The Commerce Commission has filed High Court proceedings against MasterCard and Visa, as well as the financial institutions which are their customers, claiming the companies were anti-competitive in setting interchange fees of up to 1.8 per cent on each transaction.
The retailer is charged the fee, but cannot recover it directly from cardholders so is left to raise prices across the board to recoup the costs, leaving customers who paid by cash or eftpos to subsidise credit card users.
The action follows similar investigations into the size of the fee in Australia, Britain and the United States.
The court proceedings are against Visa International and MasterCard International, as well as Cards NZ, ASB, BNZ, Westpac NZ, ANZ, TSB, Kiwibank, HSBC, NZ Post, The Warehouse Financial Services and GE Finance and Insurance.
Visa and MasterCard, whose card transactions totalled $19 billion in 2004, said they would contest the charges.

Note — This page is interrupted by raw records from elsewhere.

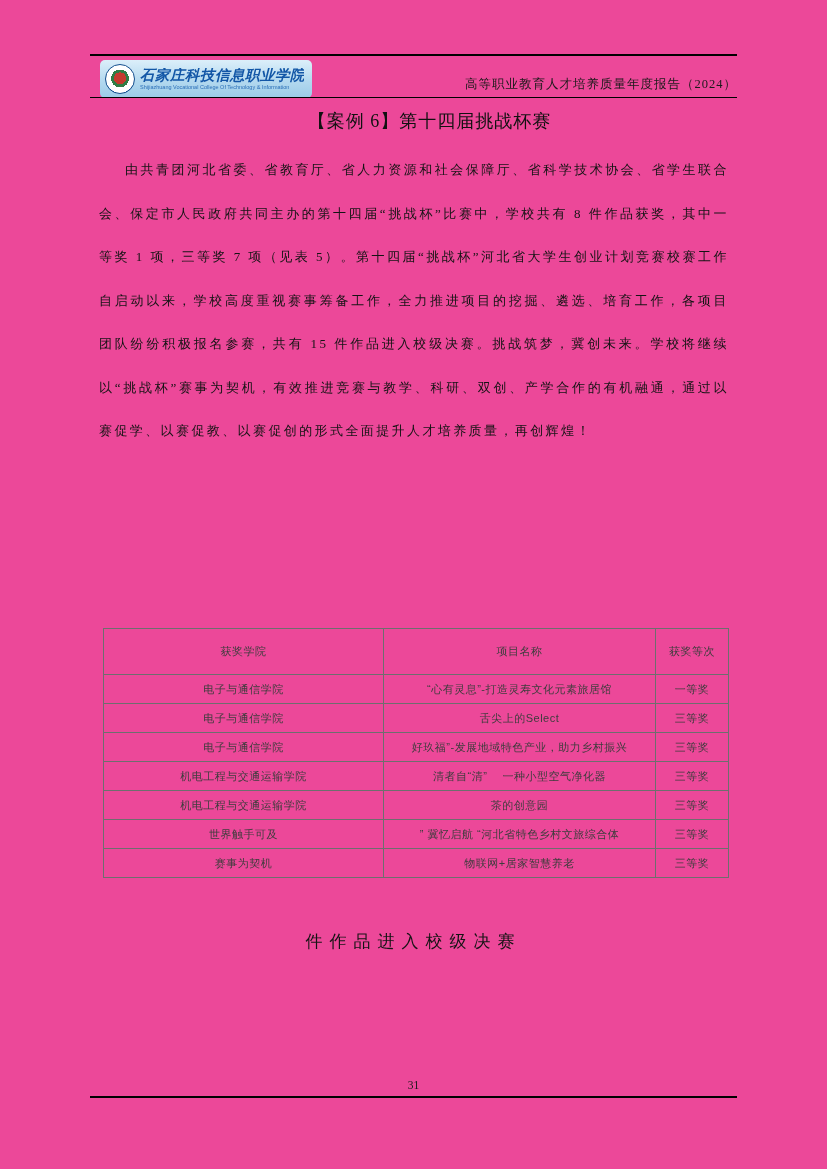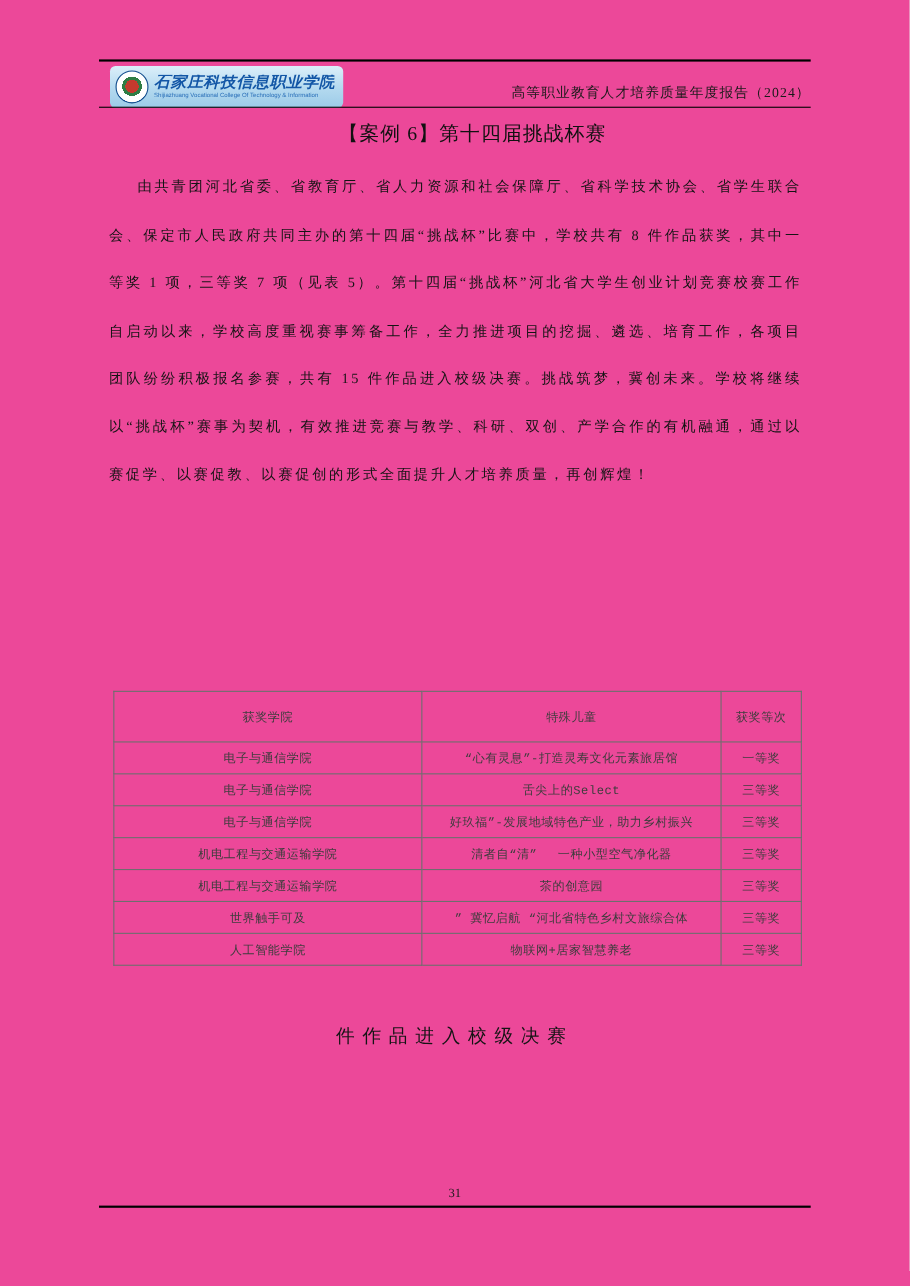--- a/index.html
+++ b/index.html
@@ -51,21 +51,21 @@
   }
   table.awards {
     position:absolute; left:103px; top:628px; width:625px;
     border-collapse:collapse; table-layout:fixed;
     font-family:"Liberation Sans","DejaVu Sans",sans-serif;
     color:#3d3d3d;
   }
   table.awards th, table.awards td {
     border:1px solid #6e6e6e; text-align:center; vertical-align:middle;
     font-weight:normal; font-size:11px; letter-spacing:0.5px;
-    padding:0 4px; overflow:hidden; white-space:nowrap;font-family:Liberation Mono, monospace;
+    padding:0 4px; overflow:hidden; white-space:nowrap;
   }
   table.awards th { height:46px; }
   table.awards td { height:29px; }
   .source-note {
     position:absolute; left:0; top:930px; width:100%; text-align:center;
     font-size:17px; letter-spacing:7px; color:#141414;
   }
   
   .page-number {
     position:absolute; left:0; top:1079px; width:100%; text-align:center;
@@ -99,21 +99,21 @@
 
   <table class="awards">
     <colgroup>
       <col style="width:280px">
         <col style="width:272px">
         <col style="width:73px">
     </colgroup>
     <thead>
       <tr>
         <th>获奖学院</th>
-        <th>特殊儿童</th>
+        <th>项目名称</th>
         <th>获奖等次</th>
       </tr>
     </thead>
     <tbody>
       <tr>
         <td>电子与通信学院</td>
         <td>“心有灵息”-打造灵寿文化元素旅居馆</td>
         <td>一等奖</td>
       </tr>
       <tr>
@@ -135,21 +135,21 @@
         <td>机电工程与交通运输学院</td>
         <td>茶的创意园</td>
         <td>三等奖</td>
       </tr>
       <tr>
         <td>世界触手可及</td>
         <td>” 冀忆启航 “河北省特色乡村文旅综合体</td>
         <td>三等奖</td>
       </tr>
       <tr>
-        <td>人工智能学院</td>
+        <td>赛事为契机</td>
         <td>物联网+居家智慧养老</td>
         <td>三等奖</td>
       </tr>
     </tbody>
   </table>
 
   <div class="source-note">件作品进入校级决赛</div>
 
   <div class="page-number">31</div>
   <div class="footer-rule"></div>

John Albertson, chief executive of the Retailers Association, welcomed action against the fees, which he estimated cost business $350 million to $400 million a year, which meant higher prices for consumers.
He said Australia's fees were now less than half those in New Zealand, after the Australia Reserve Bank regulated for the fees to drop from 0.95 per cent to 0.5 per cent of the transaction.
"[New Zealand] fees are substantially higher than they should be in a competitive market. Intervention is well and truly due."
Retailers pay the fee but are not allowed to charge customers extra to pay by credit cards, so the cost was passed on in price increases to all customers, including those who paid by cash or eftpos.
MasterCard Australasia said the action did not reflect the vigorous competition that existed between different payment systems in New Zealand. It said MasterCard operated in the best interests of its cardholders and merchants. Visa also said its payment system benefited cardholders.
Massey University director of banking studies David Tripe was not surprised the commission had followed international trends but queried whether legal action was the answer.
"I'm not sure [the commission] has taken the right approach. What there may be a good case for is to say the fee is too high."
He said customer loyalty reward programmes could be a casualty of any clamp-down on the fee.
A spokesman for American Express said it used a different fee structure which did not include interchange fees.
Penalties for price fixing in the Commerce Act are up to $10 million per breach or 10 per cent of the company's turnover.
How the fee works
* A customer buys a meal from a restaurant by credit card.
* The restaurant's bank, Bank A, sends it to the bank which issued the card, Bank B.
* Bank B pays Bank A the price of the meal, less an interchange fee.
* Bank A pays the restaurant the price of the meal, minus a service fee.
* Bank B takes the price of the meal alone out of the customer's account.
* The restaurant has paid the interchange fee but is not allowed to recover it by adding it to the bill, so has increased all meal prices to average out the cost of the fee.
* When another customer pays cash, he or she is helping to pay for the credit card fee.